■ **Records for the task**:
-------
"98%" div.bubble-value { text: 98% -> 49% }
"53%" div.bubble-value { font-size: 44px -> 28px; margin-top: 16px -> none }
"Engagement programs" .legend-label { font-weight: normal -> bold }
-------
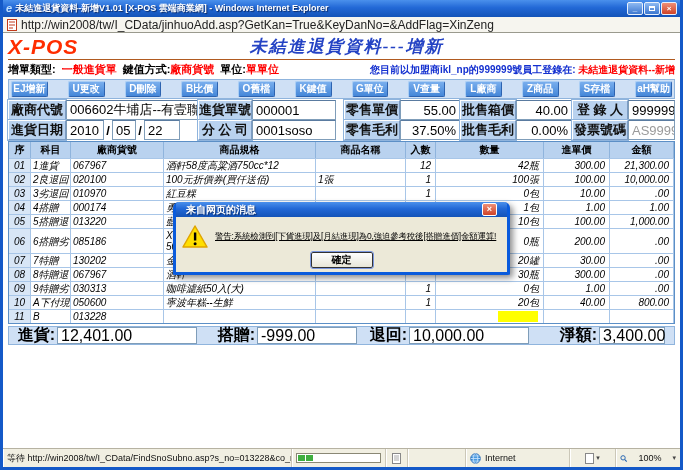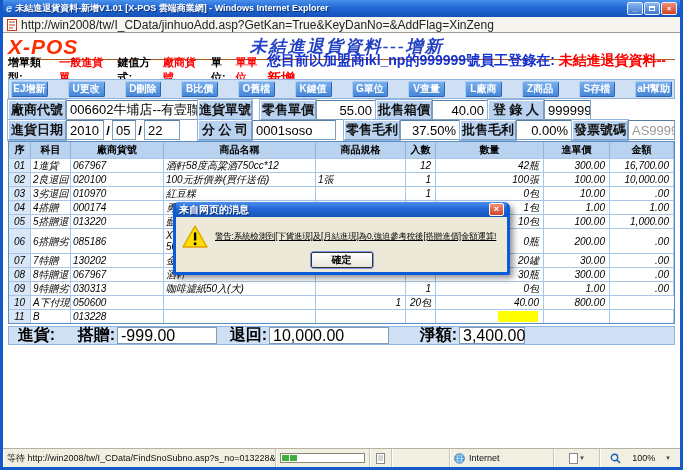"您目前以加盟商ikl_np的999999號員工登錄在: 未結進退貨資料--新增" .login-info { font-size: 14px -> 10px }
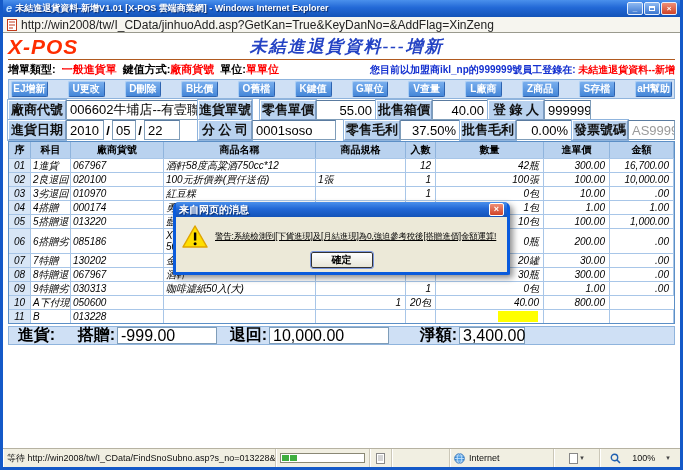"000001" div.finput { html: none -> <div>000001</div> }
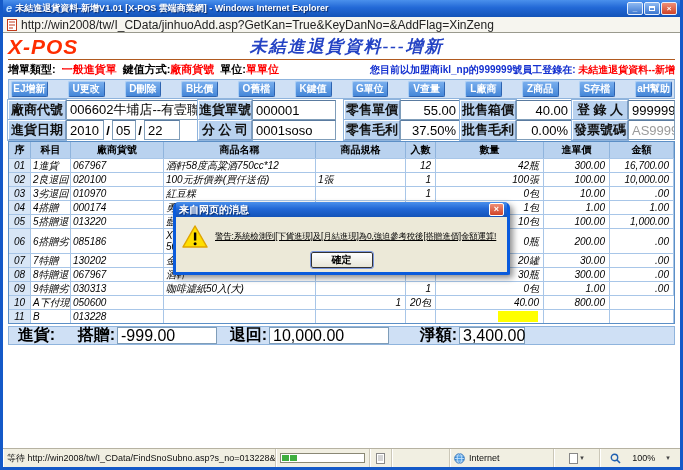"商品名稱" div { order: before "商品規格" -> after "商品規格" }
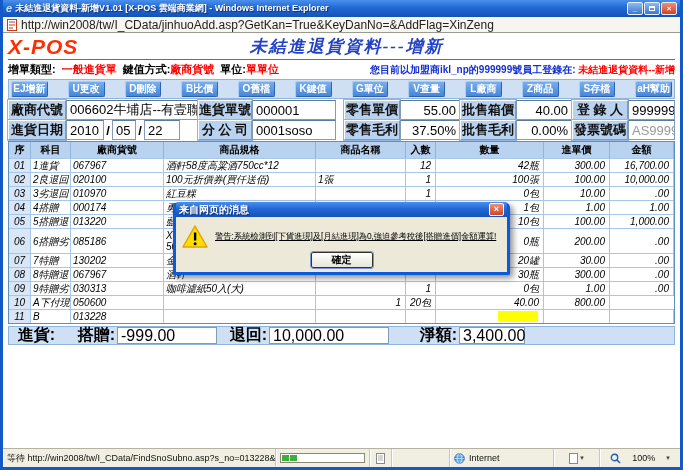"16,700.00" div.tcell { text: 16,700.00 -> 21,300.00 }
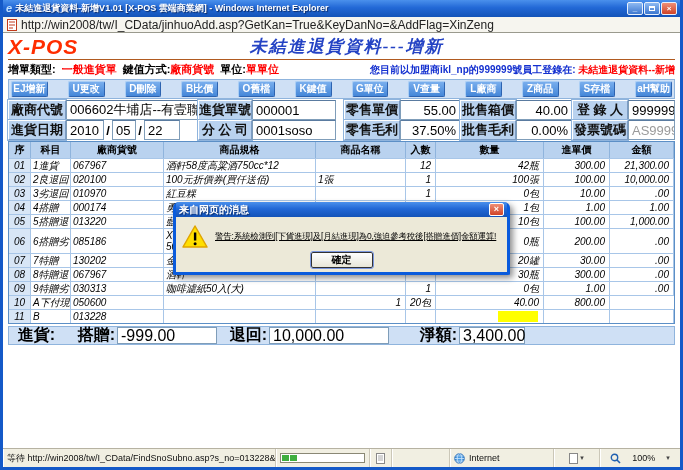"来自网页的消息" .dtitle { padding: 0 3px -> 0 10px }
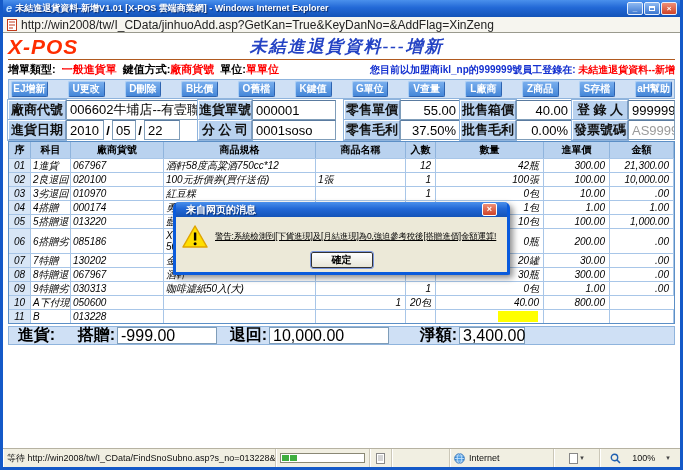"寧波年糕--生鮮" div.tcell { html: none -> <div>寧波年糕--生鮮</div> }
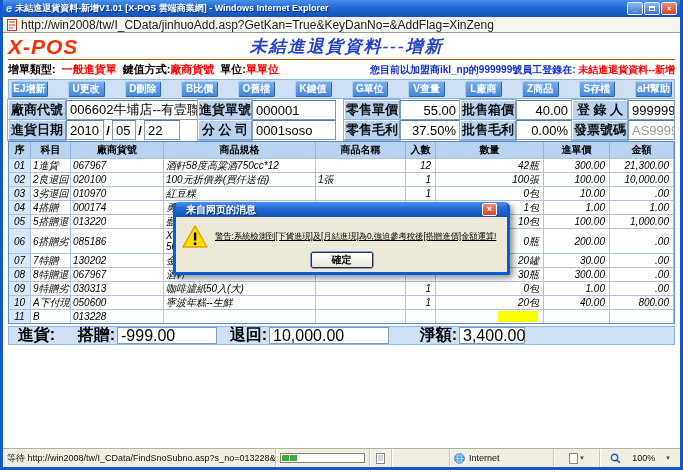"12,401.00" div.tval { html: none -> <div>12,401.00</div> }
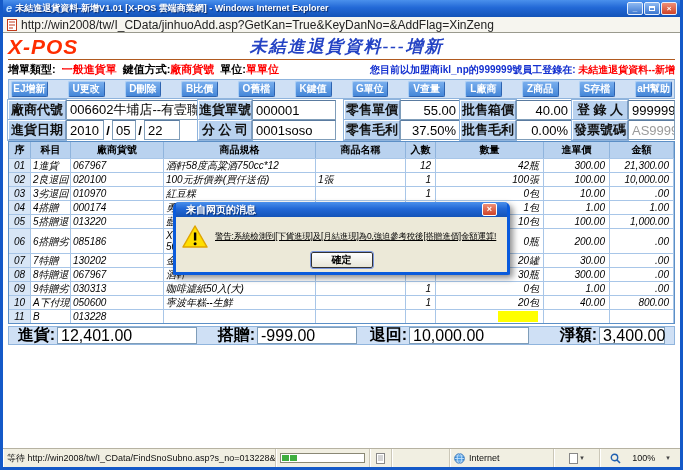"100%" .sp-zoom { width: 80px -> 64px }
-------
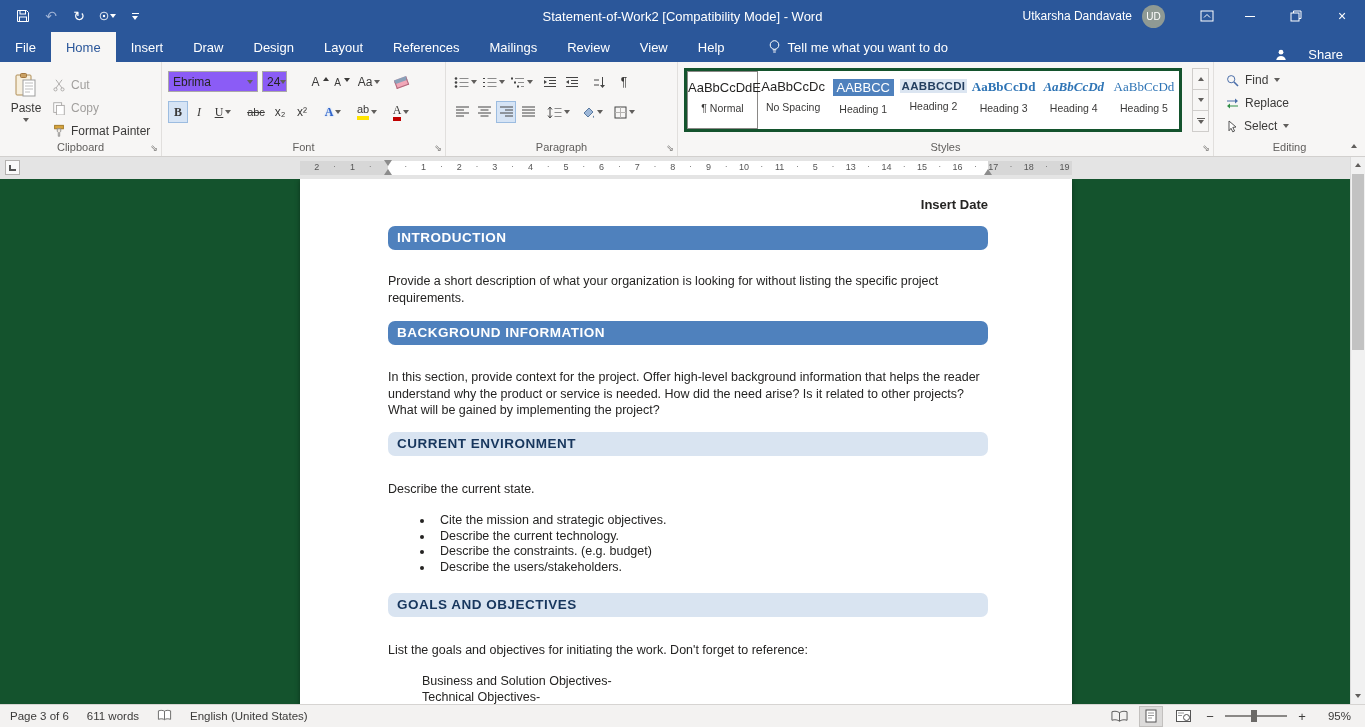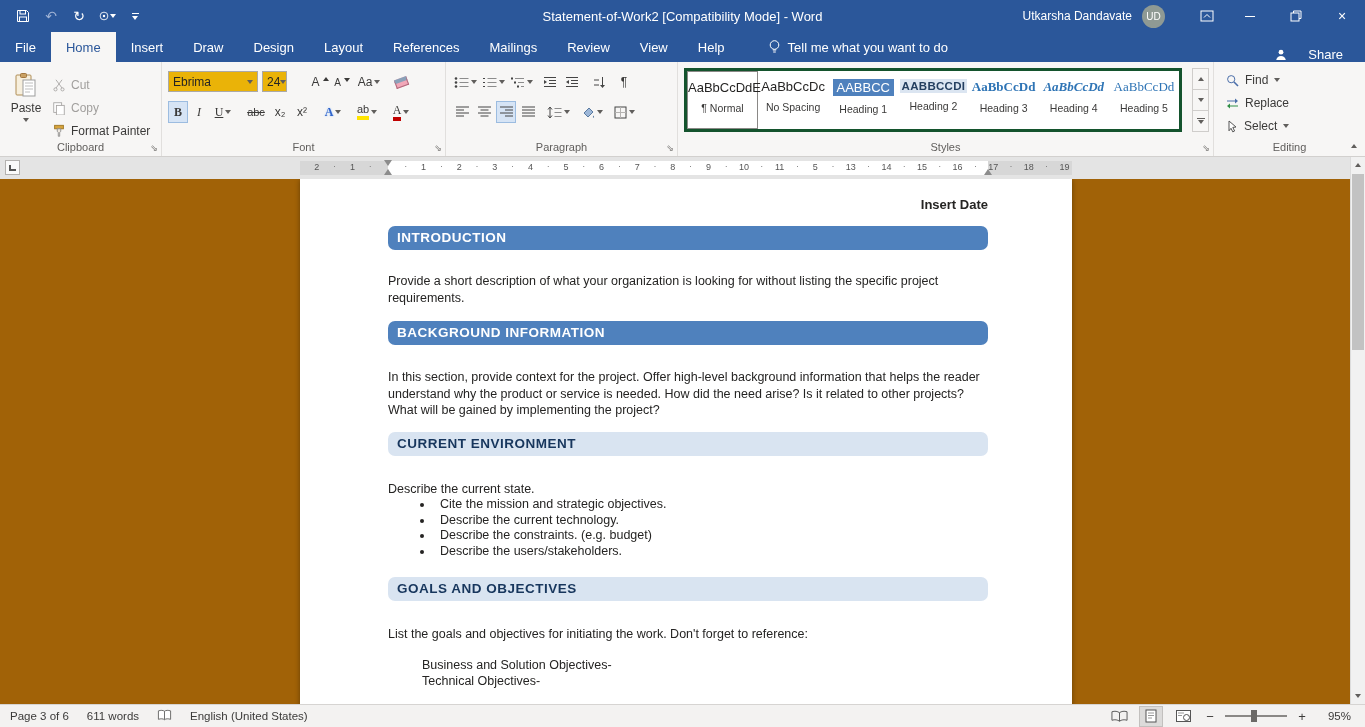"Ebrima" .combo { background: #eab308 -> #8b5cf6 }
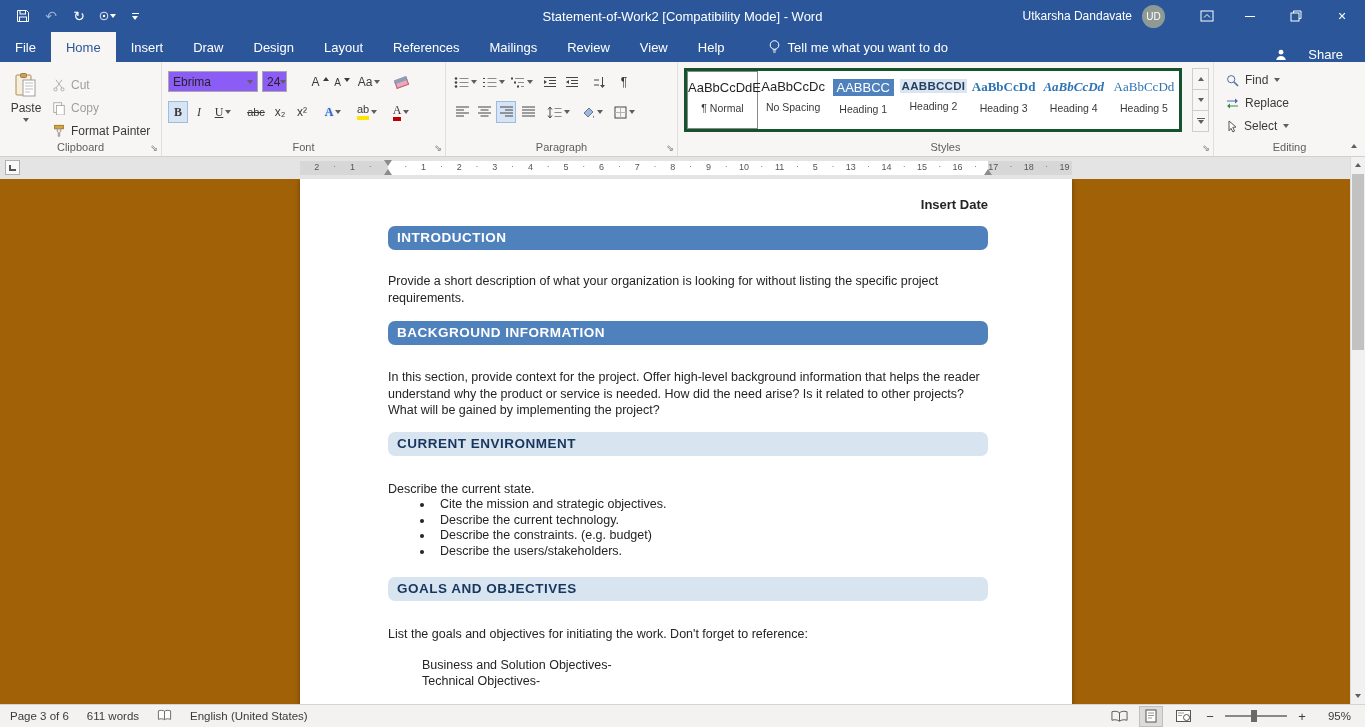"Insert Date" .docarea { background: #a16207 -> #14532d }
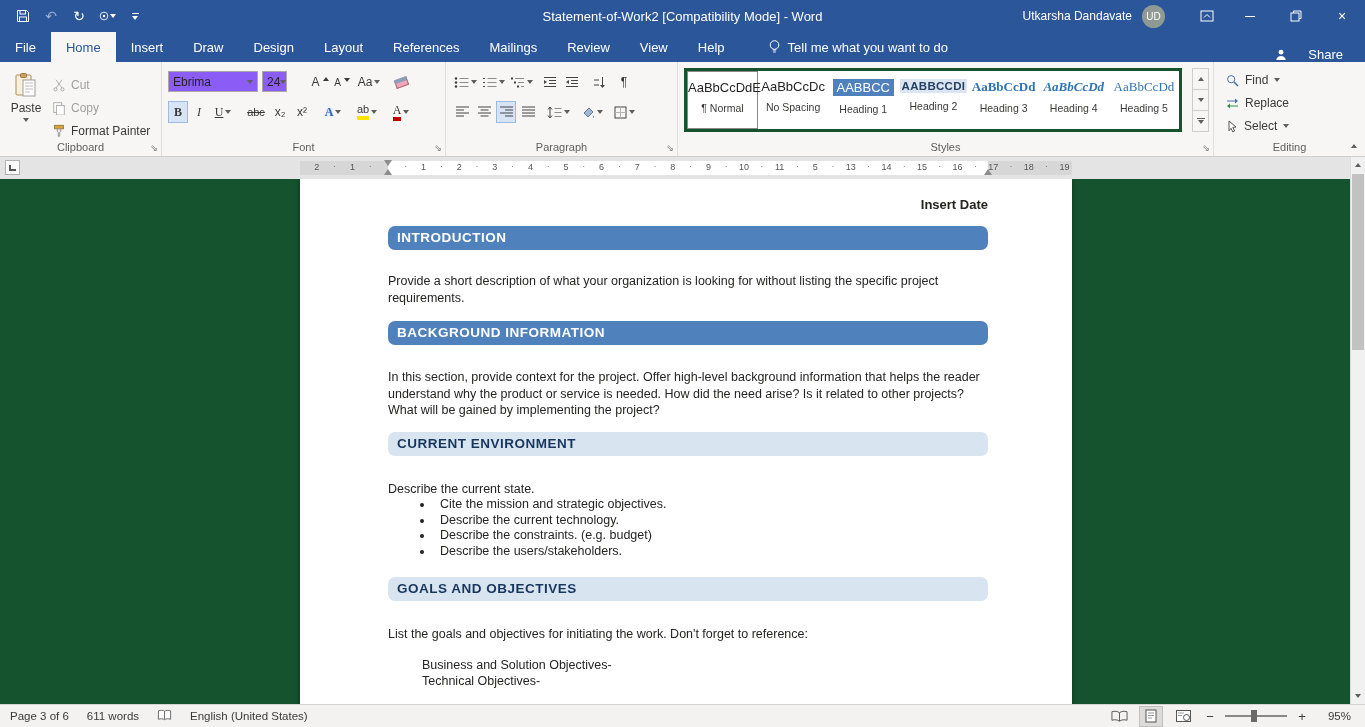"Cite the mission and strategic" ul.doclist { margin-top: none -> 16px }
-------
■ **Task prompt**:
Once the line with "font-size: 14px ->" is found in the data above, reproduce it and each line after it exactly, through the line with "width: 80px ->". Omit the pictures.

■ **Result of this exercise**:
"您目前以加盟商ikl_np的999999號員工登錄在: 未結進退貨資料--新增" .login-info { font-size: 14px -> 10px }
"000001" div.finput { html: none -> <div>000001</div> }
"商品名稱" div { order: before "商品規格" -> after "商品規格" }
"16,700.00" div.tcell { text: 16,700.00 -> 21,300.00 }
"来自网页的消息" .dtitle { padding: 0 3px -> 0 10px }
"寧波年糕--生鮮" div.tcell { html: none -> <div>寧波年糕--生鮮</div> }
"12,401.00" div.tval { html: none -> <div>12,401.00</div> }
"100%" .sp-zoom { width: 80px -> 64px }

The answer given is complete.